Source information ▸
● ● ● ● ●

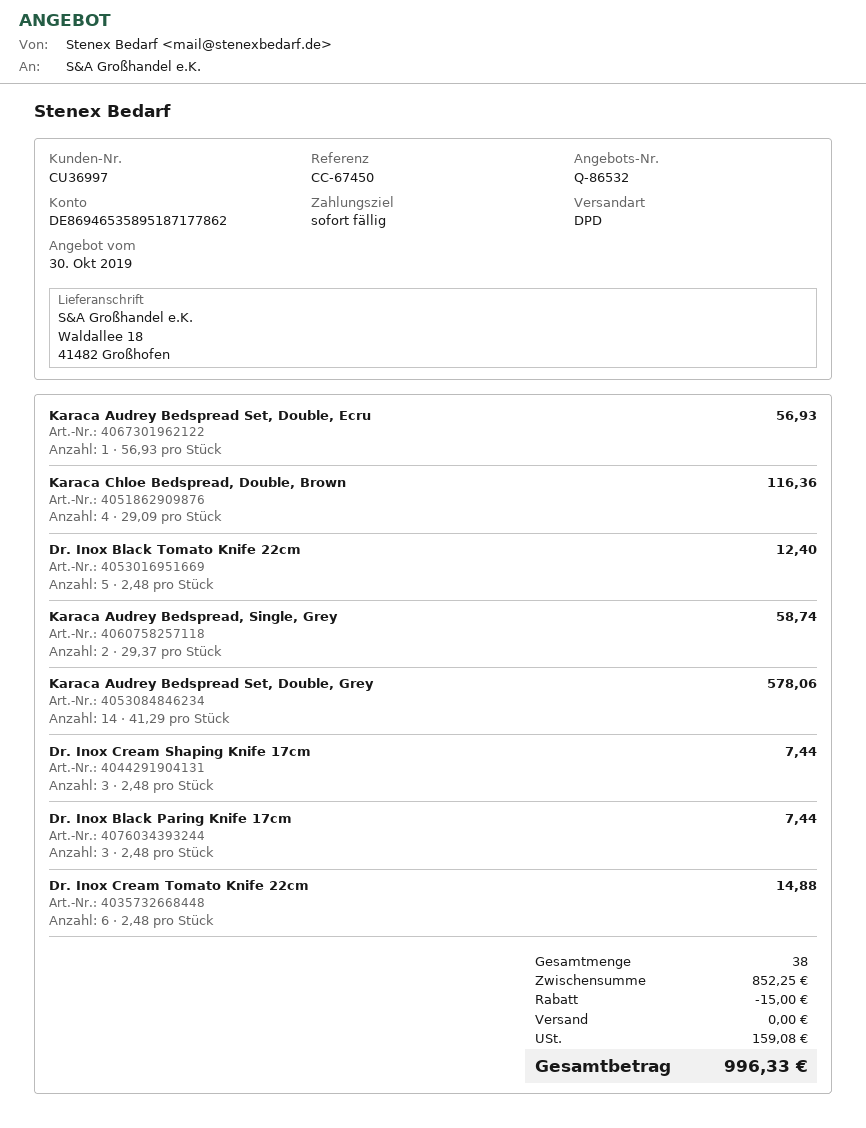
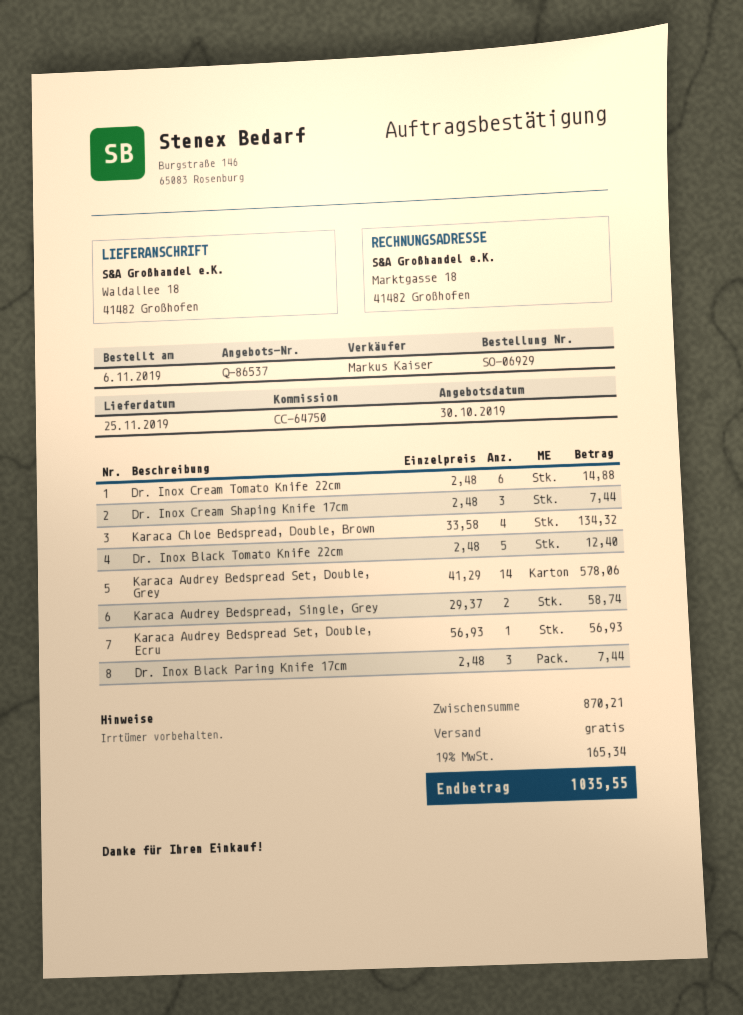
quote number: Q-86532 -> Q-86537
reference: CC-67450 -> CC-64750
Karaca Chloe Bedspread, Double, Brown: 4 x 29.09 = 116.36 -> 4 x 33.58 = 134.32
subtotal: 852.25 -> 870.21
discount: 15.00 -> none
tax: 159.08 -> 165.34
total: 996.33 -> 1035.55

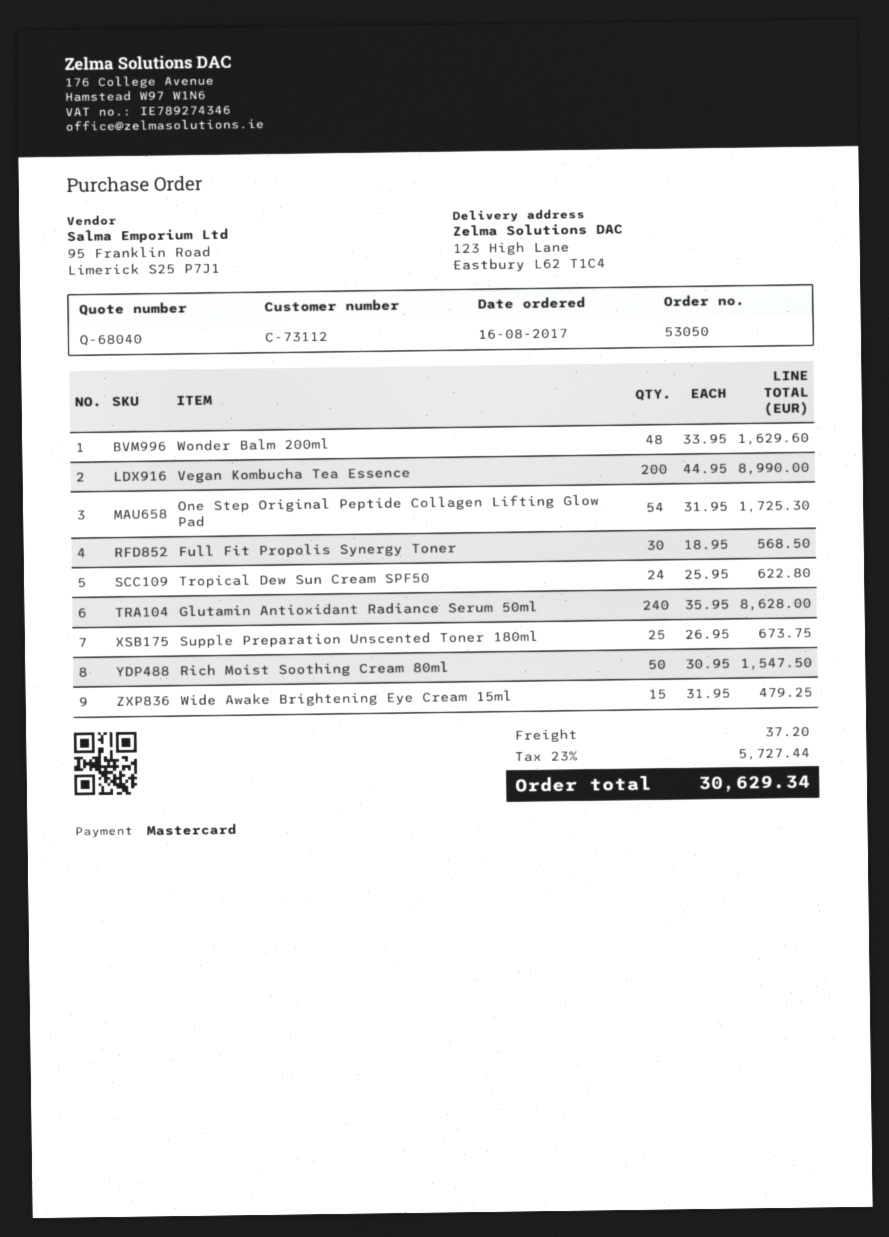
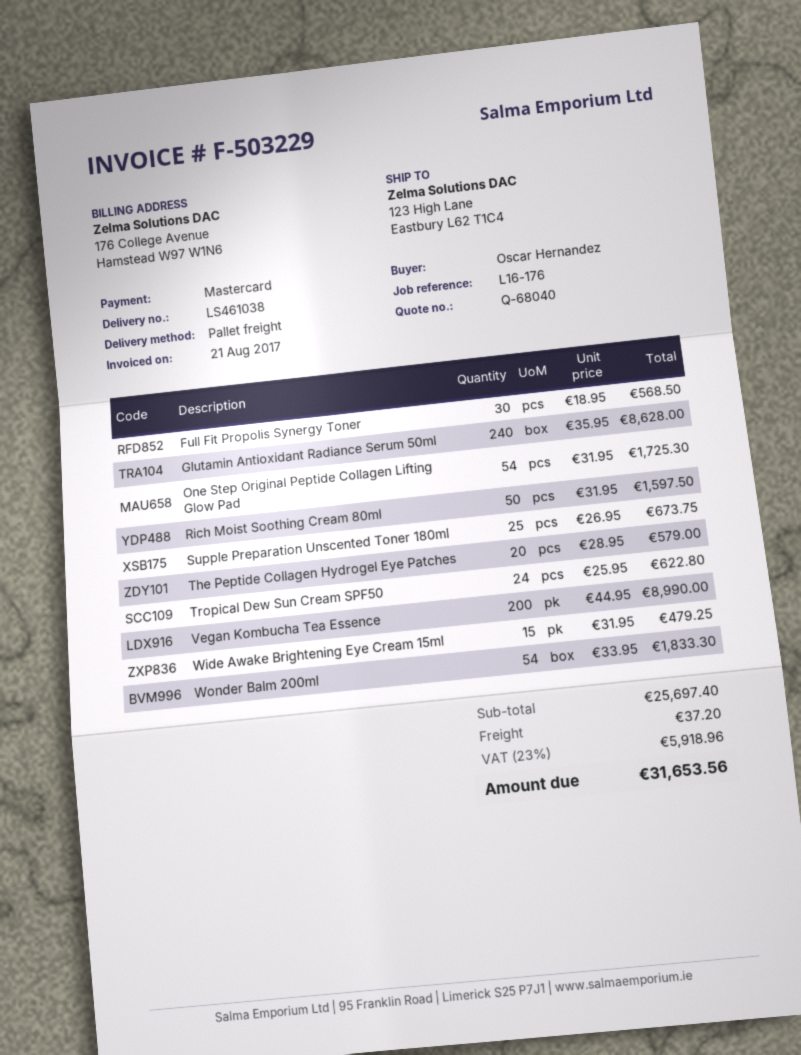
Wonder Balm 200ml: 48 x 33.95 = 1629.60 -> 54 x 33.95 = 1833.30
Rich Moist Soothing Cream 80ml: 50 x 30.95 = 1547.50 -> 50 x 31.95 = 1597.50
The Peptide Collagen Hydrogel Eye Patches: none -> 20 x 28.95 = 579.00
tax: 23% = 5727.44 -> 23% = 5918.96
total: 30629.34 -> 31653.56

● ● ● ● ●

Activity ▸
Set the entries down exactly, but not the pictures.

Your solution ▸
quote number: Q-86532 -> Q-86537
reference: CC-67450 -> CC-64750
Karaca Chloe Bedspread, Double, Brown: 4 x 29.09 = 116.36 -> 4 x 33.58 = 134.32
subtotal: 852.25 -> 870.21
discount: 15.00 -> none
tax: 159.08 -> 165.34
total: 996.33 -> 1035.55

Wonder Balm 200ml: 48 x 33.95 = 1629.60 -> 54 x 33.95 = 1833.30
Rich Moist Soothing Cream 80ml: 50 x 30.95 = 1547.50 -> 50 x 31.95 = 1597.50
The Peptide Collagen Hydrogel Eye Patches: none -> 20 x 28.95 = 579.00
tax: 23% = 5727.44 -> 23% = 5918.96
total: 30629.34 -> 31653.56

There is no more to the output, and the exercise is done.